A systematic moderation bias favors ethical refusals in model evaluations.
Differences are not observed for technical refusals.
Abstract
As large language models (LLMs) are increasingly deployed in high-stakes settings, their ability to refuse ethically sensitive prompts-such as those involving hate speech or illegal activities-has become central to content moderation and responsible AI practices. While refusal responses can be viewed as evidence of ethical alignment and safety-conscious behavior, recent research suggests that users may perceive them negatively.

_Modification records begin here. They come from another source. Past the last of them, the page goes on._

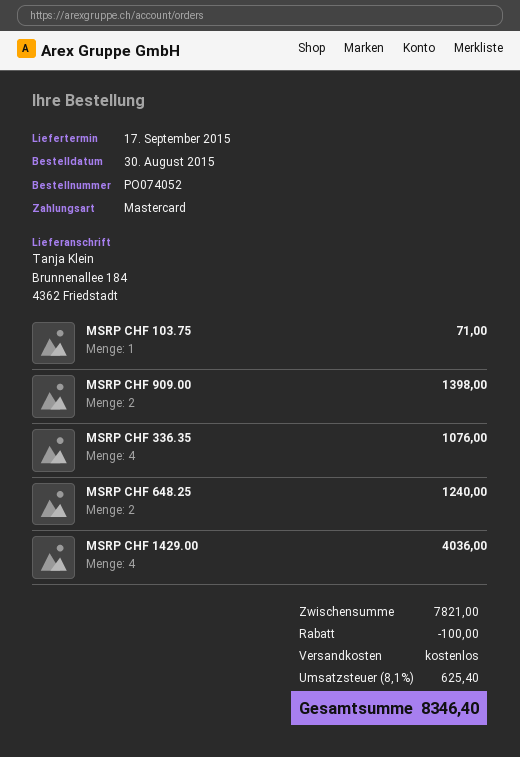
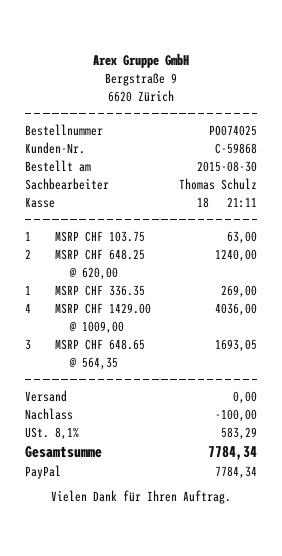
order number: PO074052 -> PO074025
payment method: Mastercard -> PayPal
MSRP CHF 103.75: 1 for 71.00 -> 1 for 63.00
MSRP CHF 909.00: 2 for 1398.00 -> none
MSRP CHF 336.35: 4 for 1076.00 -> 1 for 269.00
MSRP CHF 648.65: none -> 3 for 1693.05
tax: 8.1% = 625.40 -> 8.1% = 583.29
total: 8346.40 -> 7784.34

At the same time, automated assessments of model outputs are playing a growing role in both evaluation and training. In particular, LLM-as-a-Judge frameworks-in which one model is used to evaluate the output of another-are now widely adopted to guide benchmarking and fine-tuning. This paper examines whether such model-based evaluators assess refusal responses differently than human users. Drawing on data from Chatbot Arena and judgments from two AI judges (GPT-4o…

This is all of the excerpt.